[Data entries]
::::::::

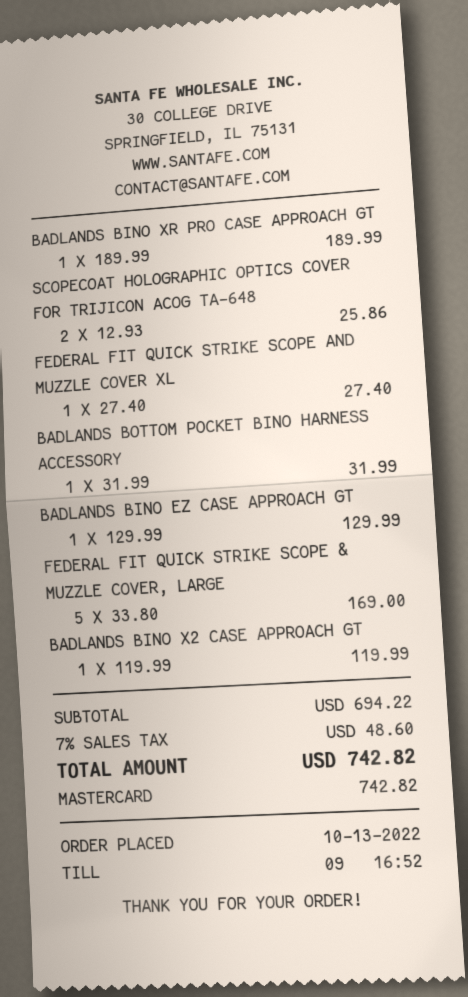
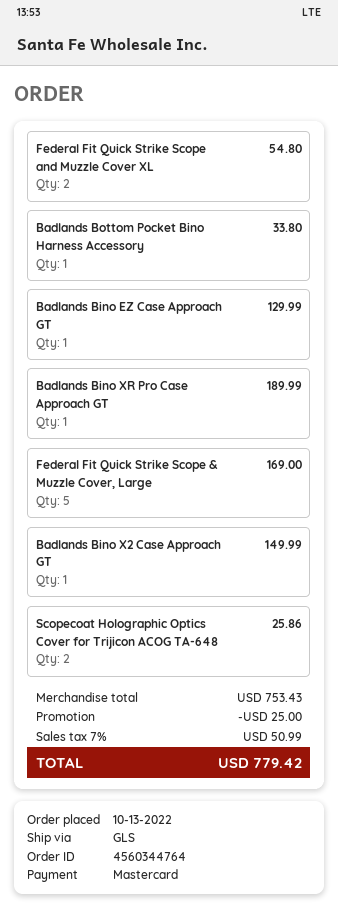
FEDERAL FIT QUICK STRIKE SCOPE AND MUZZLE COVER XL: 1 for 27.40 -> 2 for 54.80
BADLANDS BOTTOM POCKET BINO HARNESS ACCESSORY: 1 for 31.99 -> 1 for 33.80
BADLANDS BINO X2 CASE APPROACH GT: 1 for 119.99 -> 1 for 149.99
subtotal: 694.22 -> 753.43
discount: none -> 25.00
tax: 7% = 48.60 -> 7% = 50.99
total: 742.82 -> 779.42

::::::::

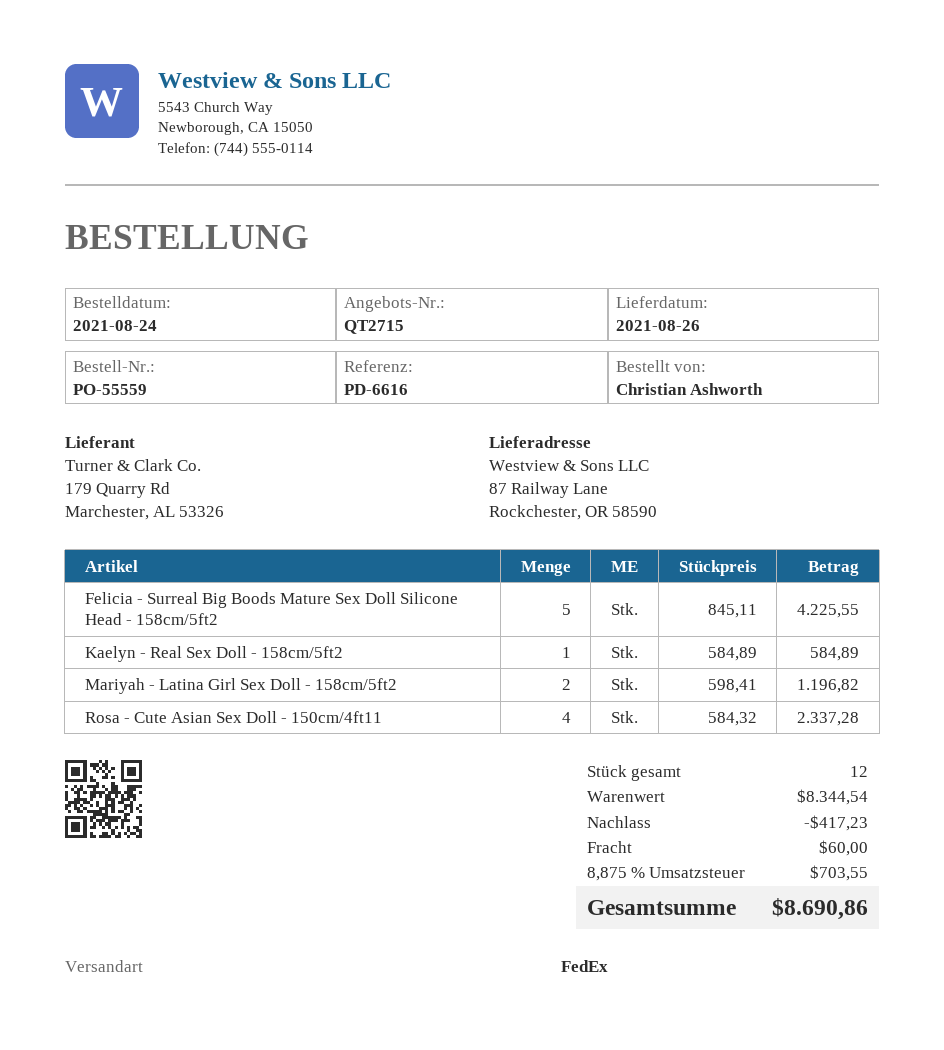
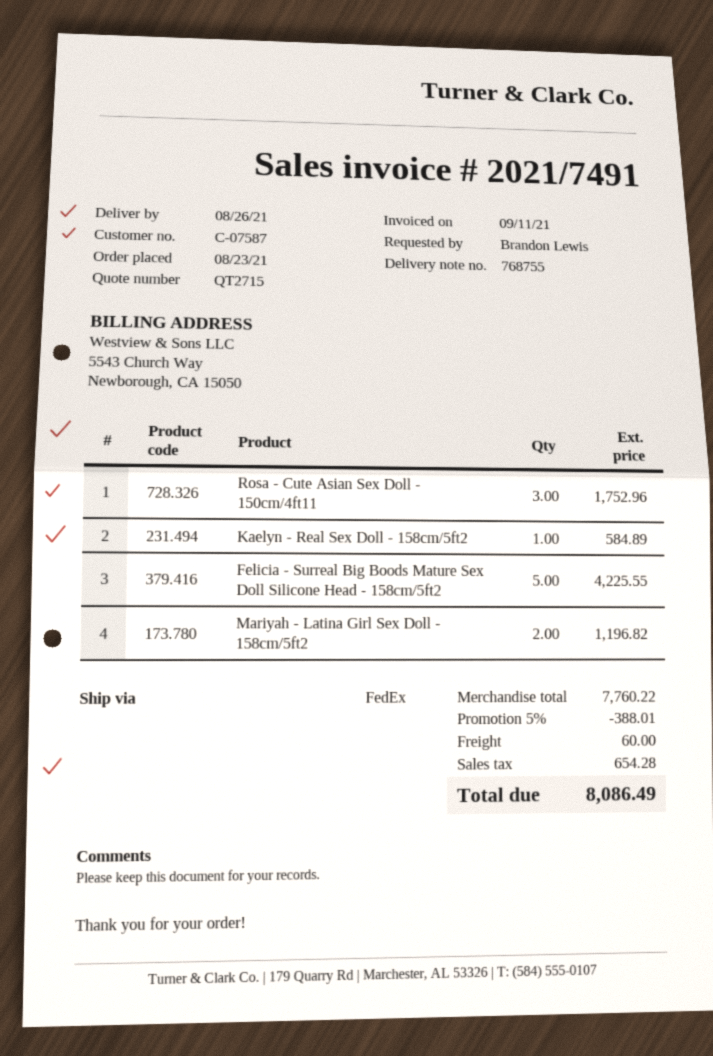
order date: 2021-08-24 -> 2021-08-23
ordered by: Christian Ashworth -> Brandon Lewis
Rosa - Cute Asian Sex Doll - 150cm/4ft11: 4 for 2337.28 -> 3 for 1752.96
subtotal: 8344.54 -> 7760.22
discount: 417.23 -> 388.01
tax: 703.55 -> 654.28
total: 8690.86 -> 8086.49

::::::::

▸ **Assignment**: Would you copy out exactly the lines above that start at the one containing "order date: 2021-08-24 -> 2021-08-23" and end at the one containing "total: 8690.86 -> 8086.49", inclusive?

▸ **Response**:
order date: 2021-08-24 -> 2021-08-23
ordered by: Christian Ashworth -> Brandon Lewis
Rosa - Cute Asian Sex Doll - 150cm/4ft11: 4 for 2337.28 -> 3 for 1752.96
subtotal: 8344.54 -> 7760.22
discount: 417.23 -> 388.01
tax: 703.55 -> 654.28
total: 8690.86 -> 8086.49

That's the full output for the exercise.